OPINI : Problem Kuliah Daring Di Tengah Pademi Covid-19



Seperti yang telah kita ketahui bahwa virus corona (covid-19) telah menjadi topic terhangat sejak beberapa bulan terakhir. Virus ini mendadak menjadi teror mengerikan bagi masyarakat dunia. Terutama karena sejak kemunculannya, virus ini mampu merenggut nyawa ratusan orang hanya dalam waktu yang terbilang sangat singkat.

Tetapi, satu hal yang lebih menakutkan adalah bahwa virus ini terus-menerus mencari mangsa sementara obatnya belum dapat dipastikan secara pasti sampai detik ini.

Akibat dari mewabahnya covid-19 ini. Pemerintah terpaksa harus mengambil kebijakan yang dasyat dengan melockdown beberapa daerah, dan menghimbau masyarakat untuk mengurangi kegiatan di luar rumah, serta menghindari kerumunan banyak orang demi meminimalisir tingkat penularan covid-19. Kebijakan tersebut tentu berimbas pula kepada system perkuliahan diseluruh kampus di Indonesia.

Yah, kuliah daring (online) menjadi satu-satunya cara yang harus ditempuh sehingga proses perkuliahan masih dapat berjalan sesuai jadwal akademik walaupun ditengah-tengah pandemic covid-19 yang memaksakan kita untuk tetap beraktivitas dari rumah saja.

Awalnya mahasiswa beranggapan bahwa kuliah daring itu akan jauh lebih menyenangkan di banding kuliah tatap muka. Karena pelaksanaannya terbayang santai dan tidak formal juga, sehingga mahasiswa tidak akan sesibuk yang biasanya.

Namun realita menampar anggapan tersebut. Hanya selang beberapa hari setelah kuliah daring diterapkan, justru malah menimbulkan banyaknya keluhan dari para mahasiwa yang kita banyak kita jumpai didunia maya. Tak terhitung mahasiswa yang mengeluh tentang pelaksanaan kuliah online (daring) tidak berjalan secara efektif.
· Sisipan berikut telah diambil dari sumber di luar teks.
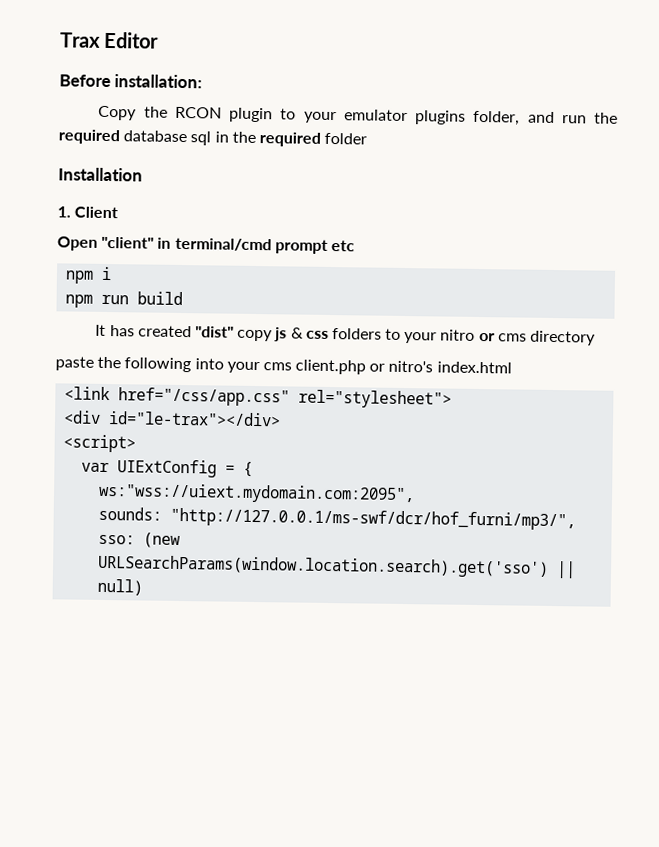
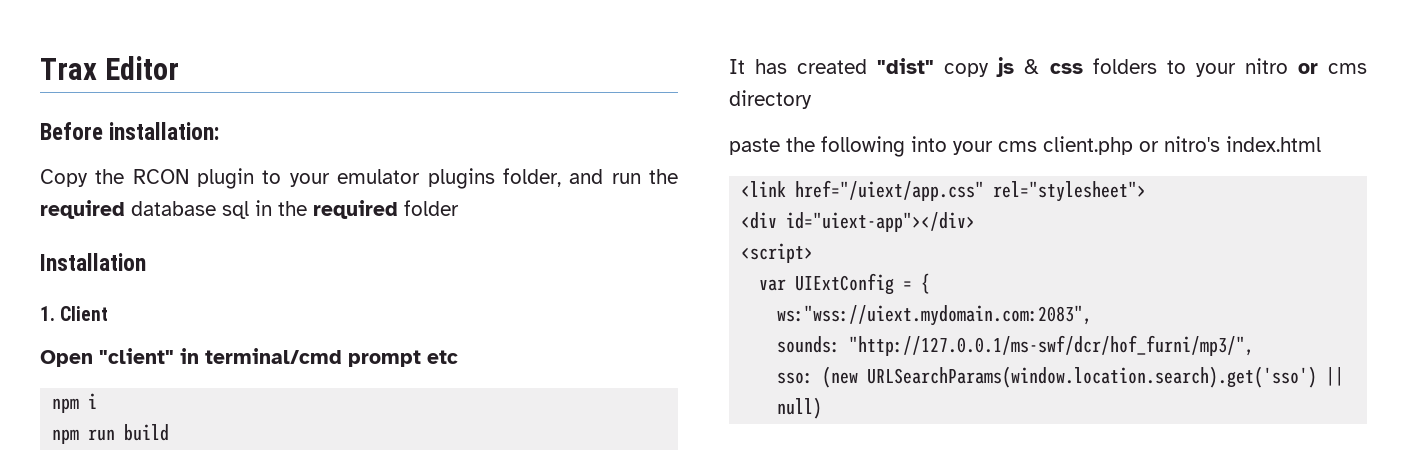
- <link href="/css/app.css" rel="stylesheet">
+ <link href="/uiext/app.css" rel="stylesheet">
- <div id="le-trax"></div>
+ <div id="uiext-app"></div>
- ws:"wss://uiext.mydomain.com:2095",
+ ws:"wss://uiext.mydomain.com:2083",

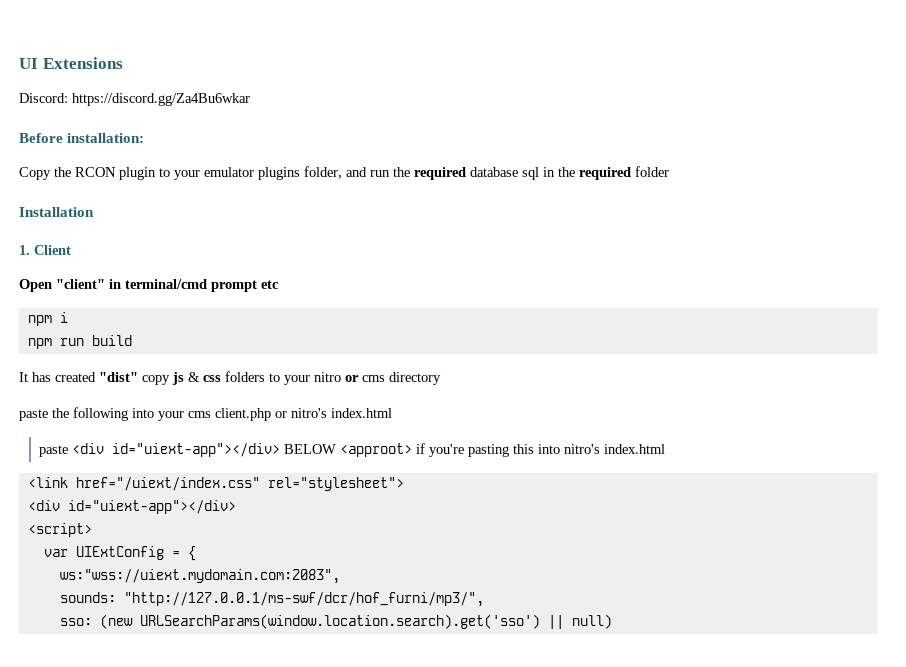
- Trax Editor
+ UI Extensions
+ Discord: https://discord.gg/Za4Bu6wkar
+ paste <div id="uiext-app"></div> BELOW <approot> if you're pasting this into nitro's index.html
- <link href="/uiext/app.css" rel="stylesheet">
+ <link href="/uiext/index.css" rel="stylesheet">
Walau tidak dapat dipungkiri bahwa keadaan yang secara mendadak ini memang menimbulkan ketidaksiapan baik dari pihak pengajar maupun mahasiswa itu sendiri.

Kritikan lantas bermunculan seiring dengan diberlakukannya sistem ini. Mulai dari kurangnya dukungan dari sarana dan prasarana, ketidaksiapan sumber daya manusia, ketidaklancaran jaringan internet dibeberapa daerah, hingga borosnya biaya akses internet untuk kuliah online.

Namun, dari sekian banyak problematika yang ada, bertambahnya beban akademik menjadi salah satu yang paling banyak dikeluhkan mahasiswa lantaran banyak pihak pengajar yang membebankan tugas lebih banyak dari biasanya.

Akan tetapi dapat dipahami pula bahwa tentu dari pihak pengajar pun harus memutar otak mencari cara bagaimana agar seluruh materi yang seharusnya disampaikan dalam tiap pertemuan itu dapat diterima oleh mahasiswa sebagaimana mestinya. Hingga pada akhirnya melimpahkan banyak tugas sebagai ganti dari materi yang seharusnya dipelajari pada saat itu juga.

Penulis, sebagai salah satu mahasiswa penerima Program Beasiswa Bidikmisi memang mengeluhkan hal yang sama. Tapi apa boleh buat, saya yakin dan percaya bahwa seluruh pihak mengupayakan yang terbaik dengan memikirkan sistematika awal perkuliahan. Namun yang menjadi ketakutan saya saat ini adalah terkait nilai IP yang kita dapat pada semester berlangsung.

Bukankah dengan beberapa kendala tersebut akan mengurangi tingkat penilaian dosen terhadap mahasiswanya. Apalagi bagi mahasiswa yang daerahnya terbilang kurang akan jaringan termasuk penulis yang kadang harus terlambat untuk sekedar absen kehadiran dimedia terkait.

Padahal kami punya tanggung jawab lebih pada akademik atas nilai yang kami peroleh nantinya. Tapi apapun itu, tentu semua pihak telah menjalankan tugas masing-masing dan memilih langkah yang terbaik untuk banyak orang. Penulis hanya berharap agar pandemic ini dapat segera berakhir dan proses perkulihan dapat berjalan seperti biasanya. Aamiin.